**WHAT TO DO:**
Your task is to print all of the entries exactly, though the pictures should not be included.

Collected data
====

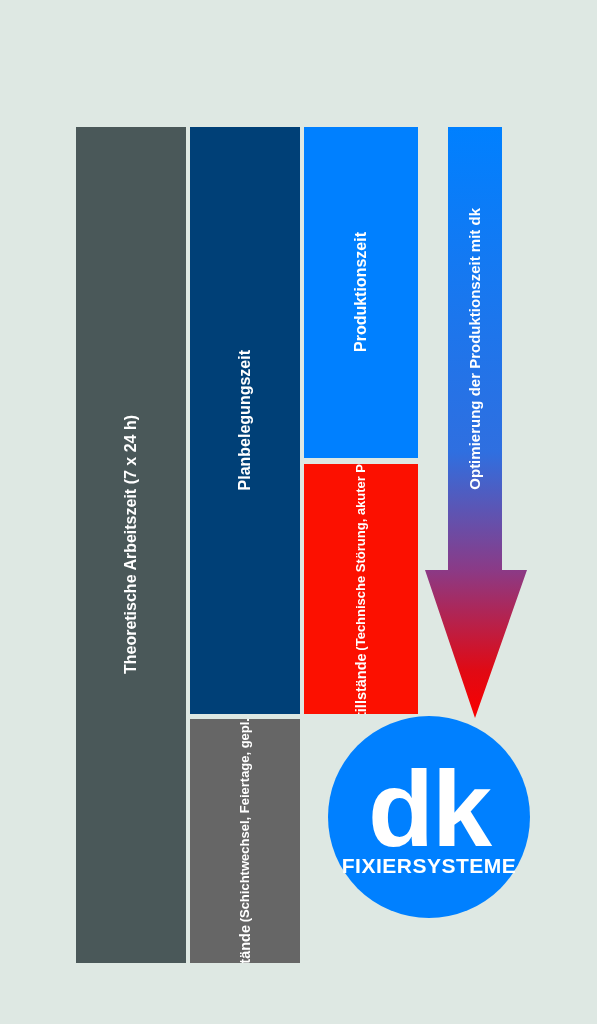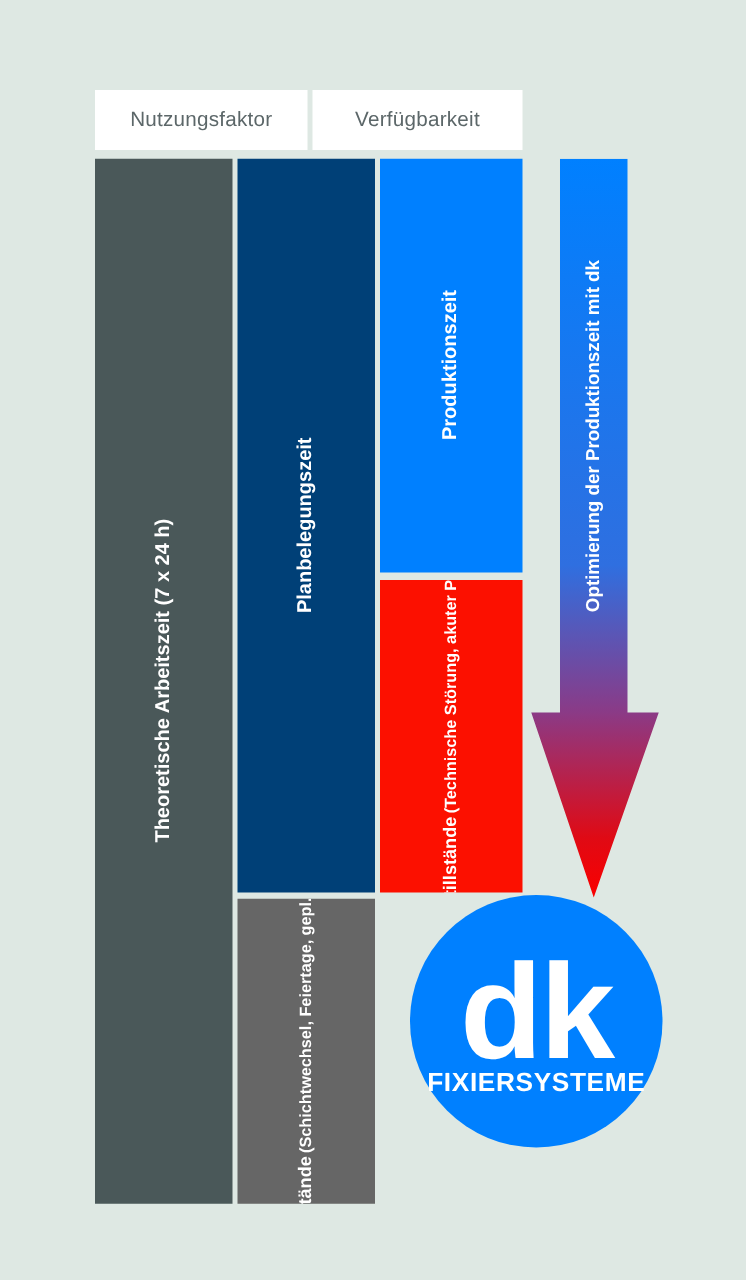"Nutzungsfaktor" div.header-box { html: <div> <span>Nutzungsfaktor</span> </div> -> none }
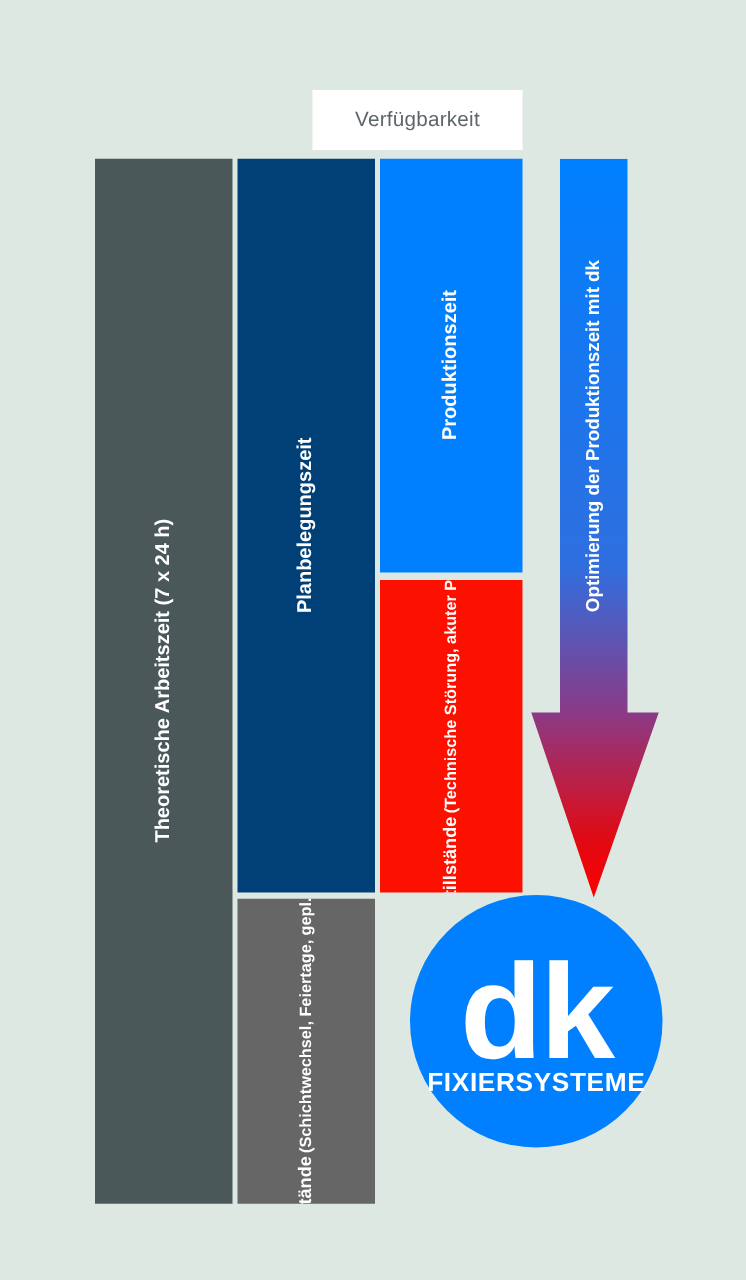"Verfügbarkeit" div.header-box { html: <div> <span>Verfügbarkeit</span> </div> -> none }
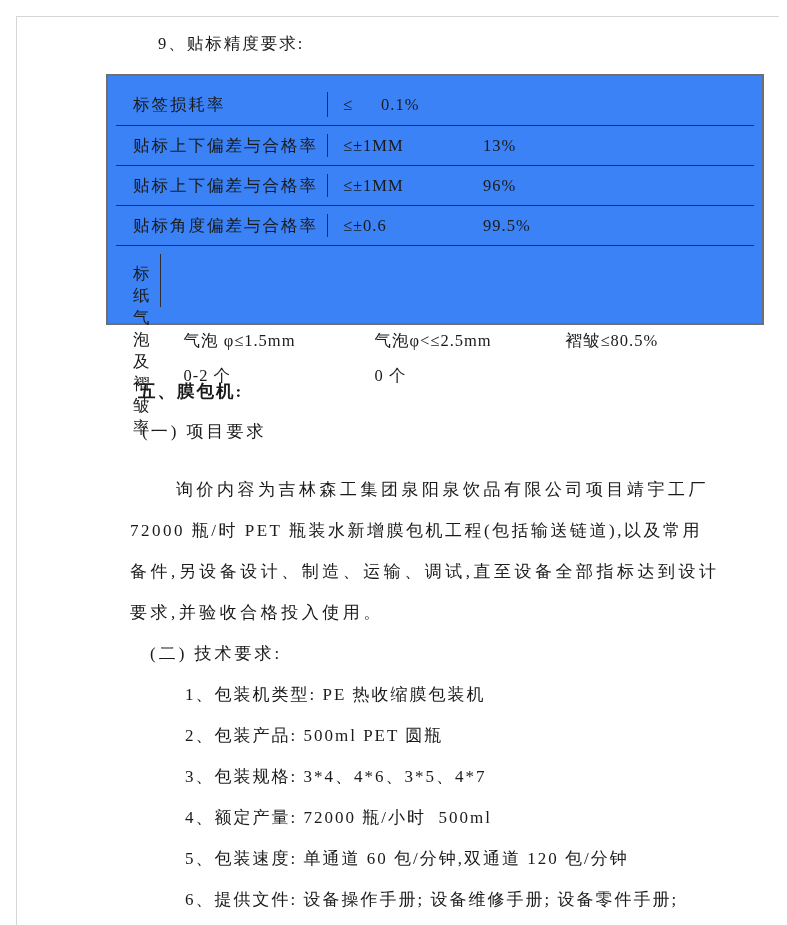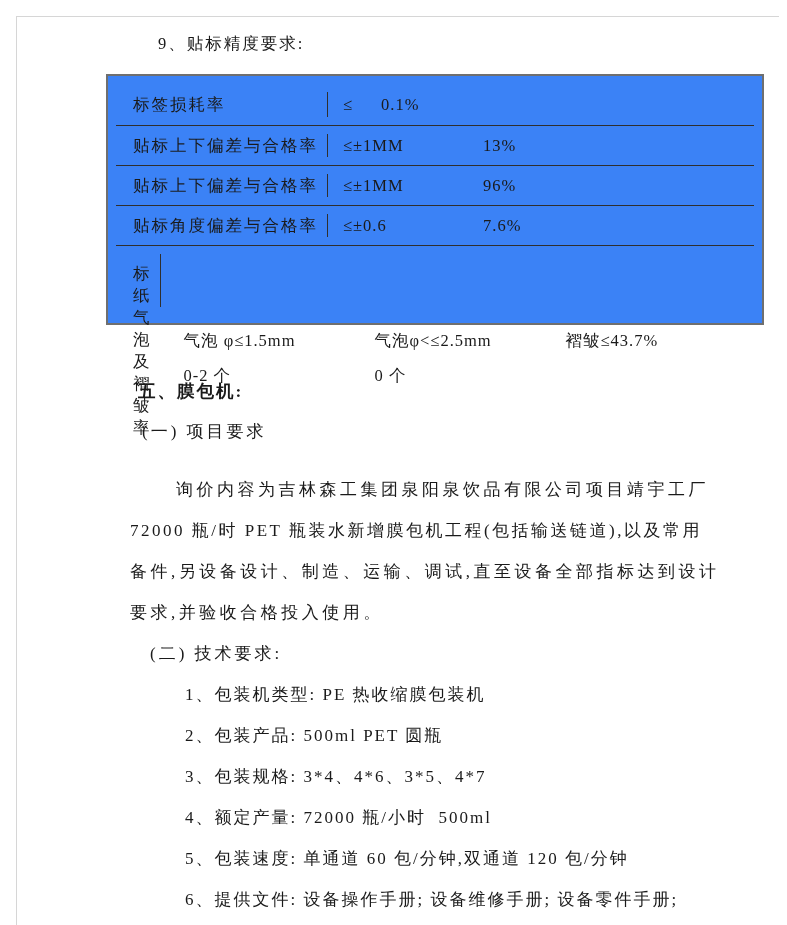"7.6%" span.rate { text: 7.6% -> 99.5% }
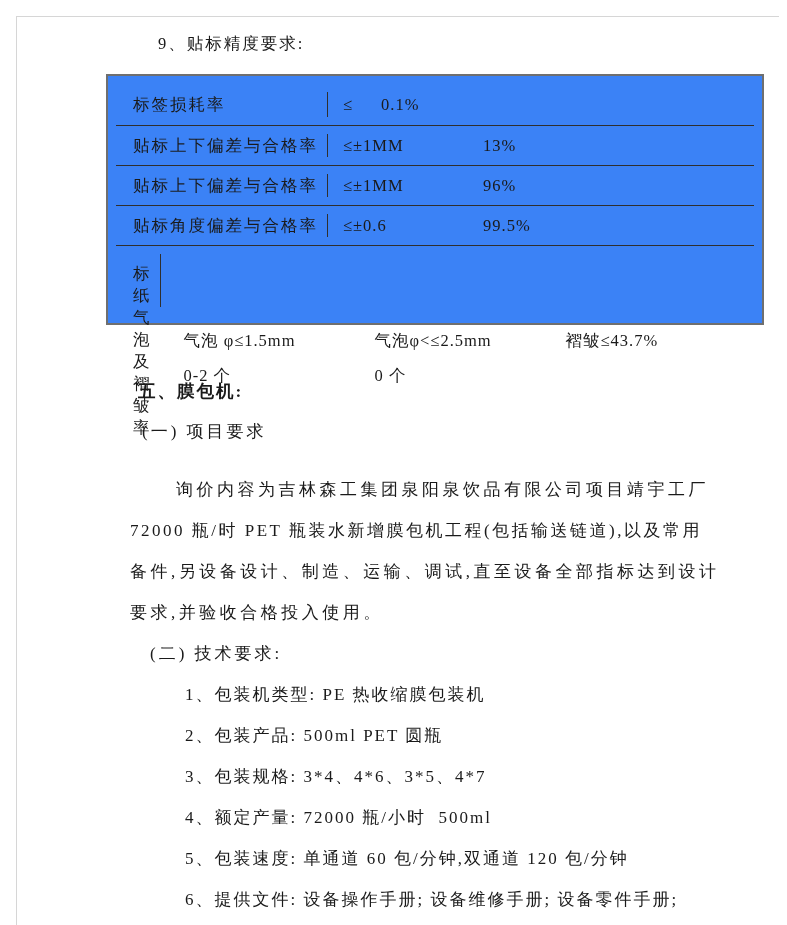"褶皱≤43.7%" span.bspec { text: 43.7% -> 80.5% }
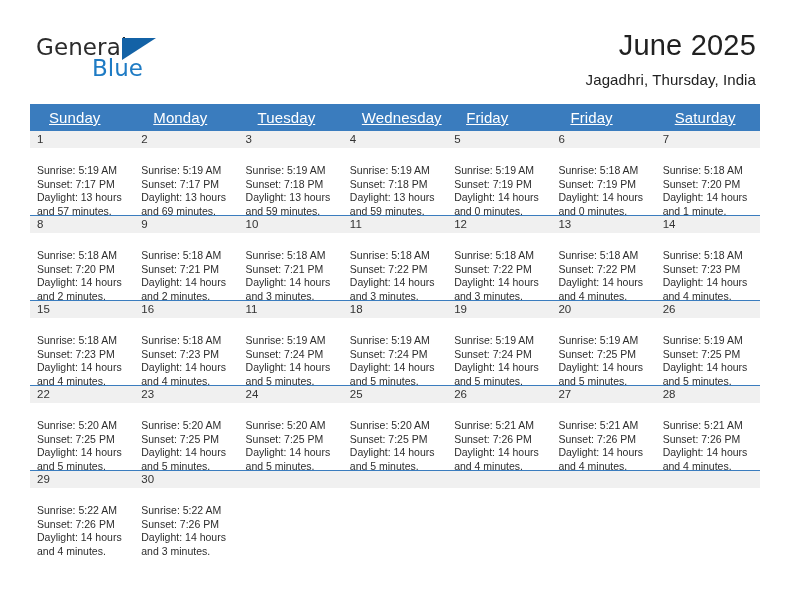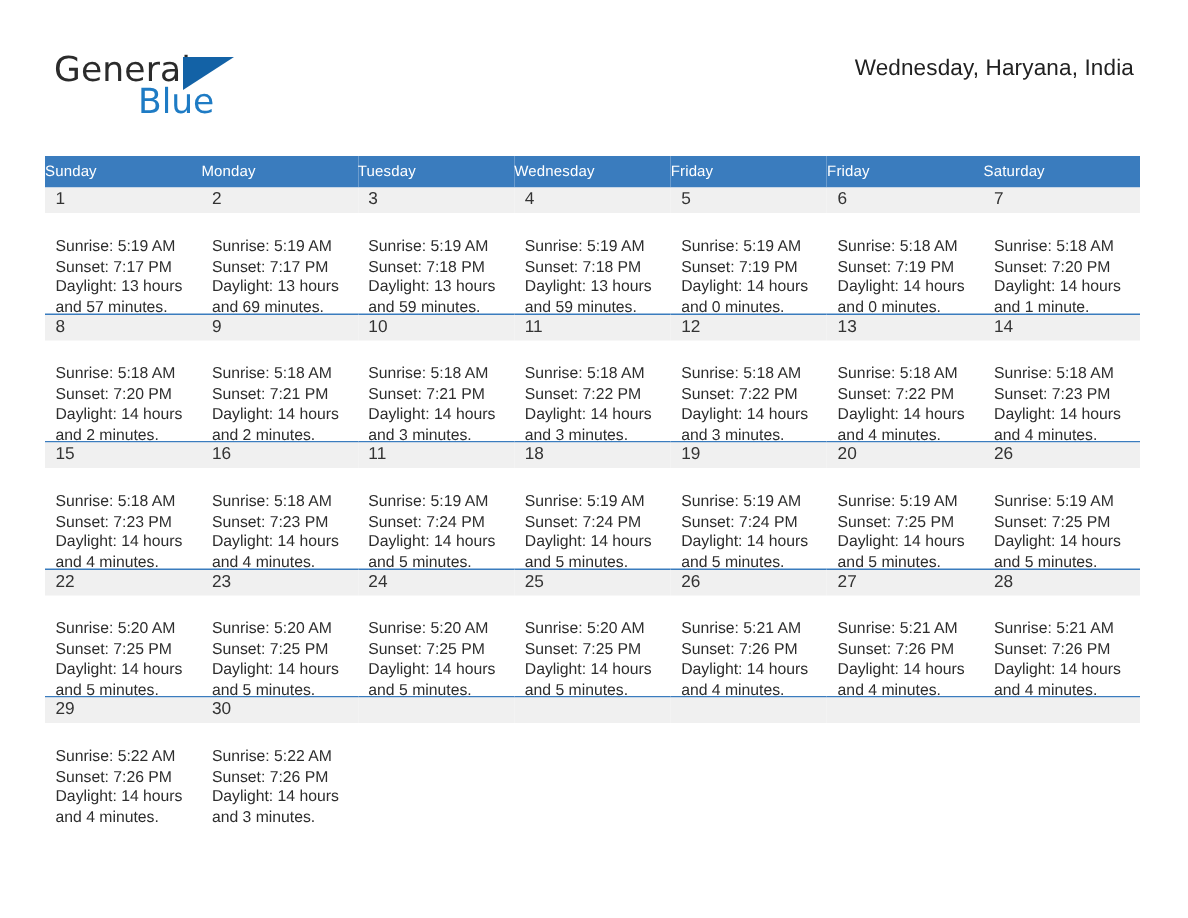"June 2025" h1.cal-title { html: none -> <h1>June 2025</h1> }
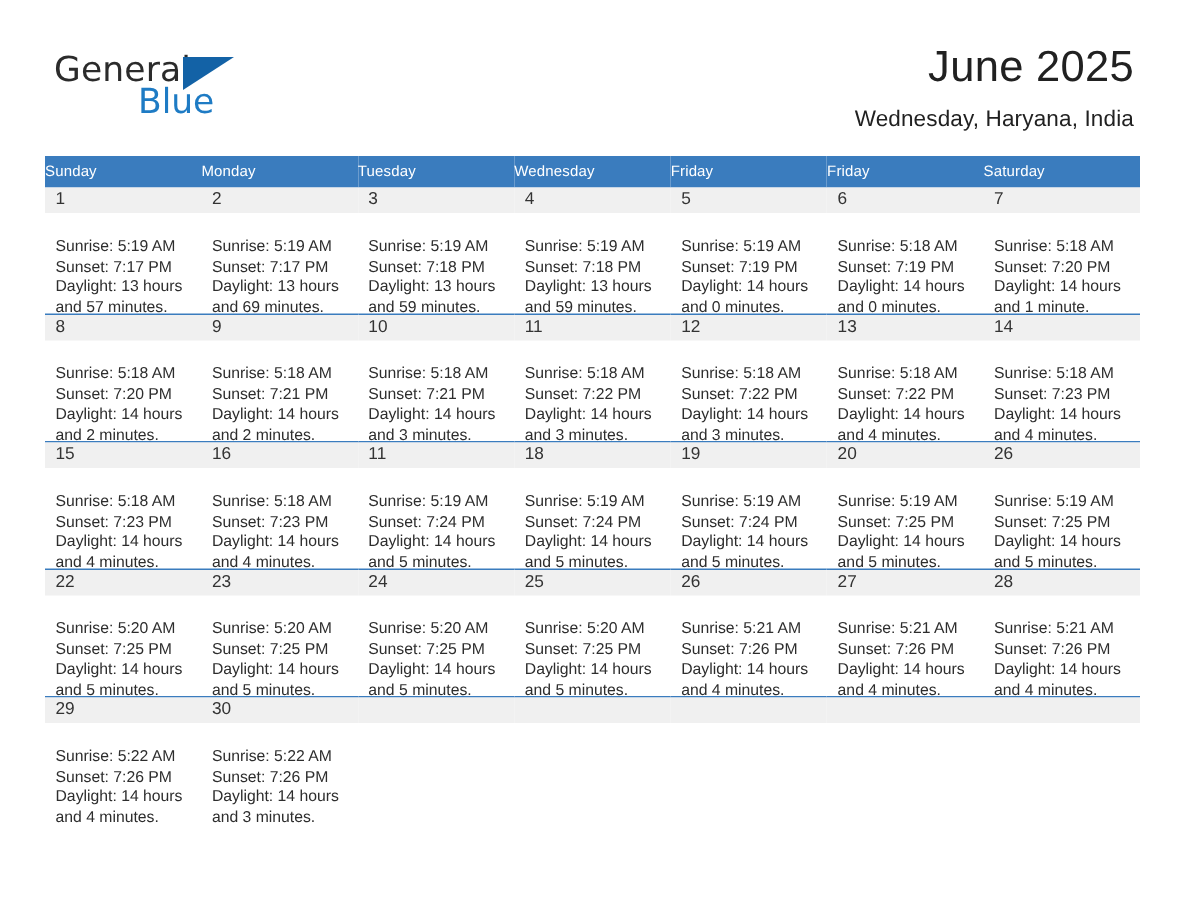"Wednesday, Haryana, India" p.cal-subtitle { text: Wednesday, Haryana -> Jagadhri, Thursday }
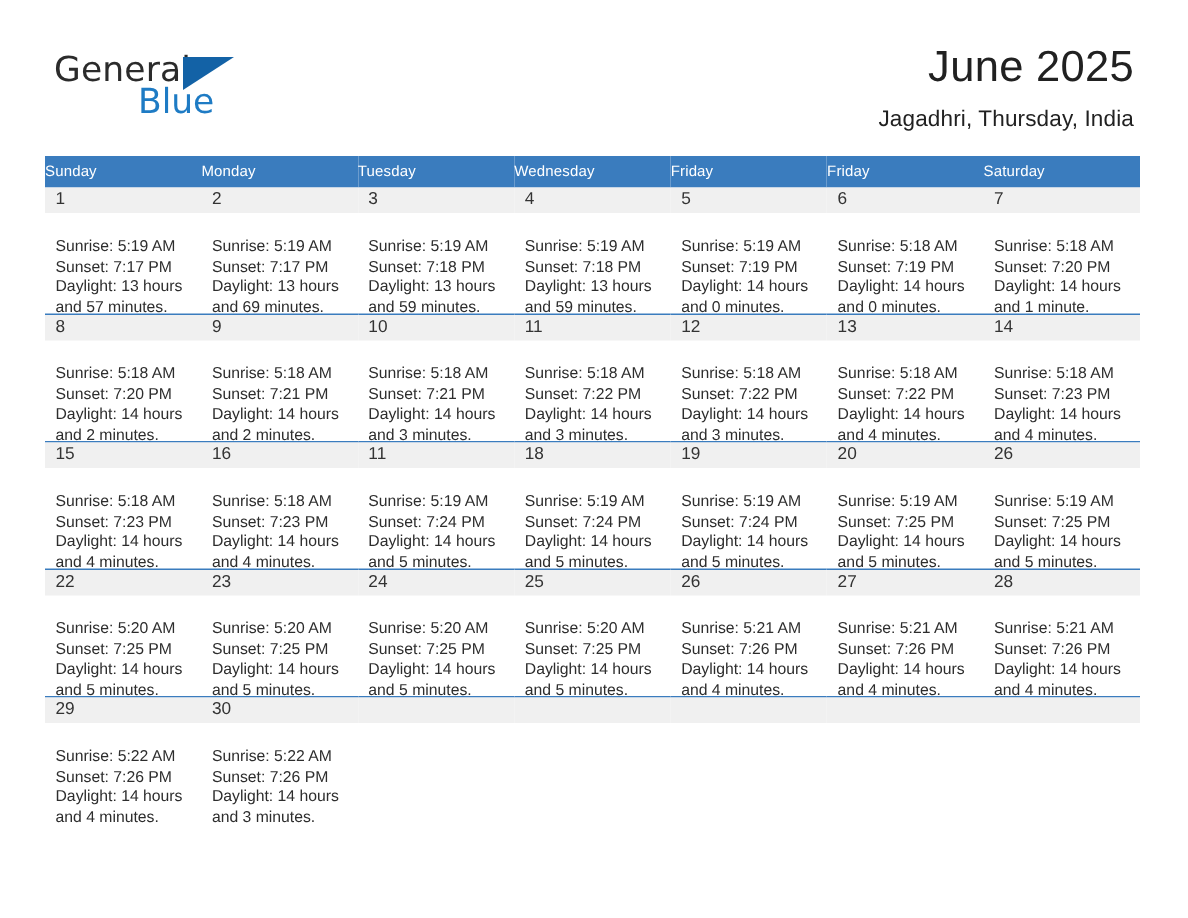"Sunday" .calendar th { font-size: 10px -> 15px; padding: 5px 0 5px 0 -> 5px 0 5px 19px; text-decoration: none -> underline }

====

**ANSWER BELOW:**
"Nutzungsfaktor" div.header-box { html: <div> <span>Nutzungsfaktor</span> </div> -> none }
"Verfügbarkeit" div.header-box { html: <div> <span>Verfügbarkeit</span> </div> -> none }
"7.6%" span.rate { text: 7.6% -> 99.5% }
"褶皱≤43.7%" span.bspec { text: 43.7% -> 80.5% }
"June 2025" h1.cal-title { html: none -> <h1>June 2025</h1> }
"Wednesday, Haryana, India" p.cal-subtitle { text: Wednesday, Haryana -> Jagadhri, Thursday }
"Sunday" .calendar th { font-size: 10px -> 15px; padding: 5px 0 5px 0 -> 5px 0 5px 19px; text-decoration: none -> underline }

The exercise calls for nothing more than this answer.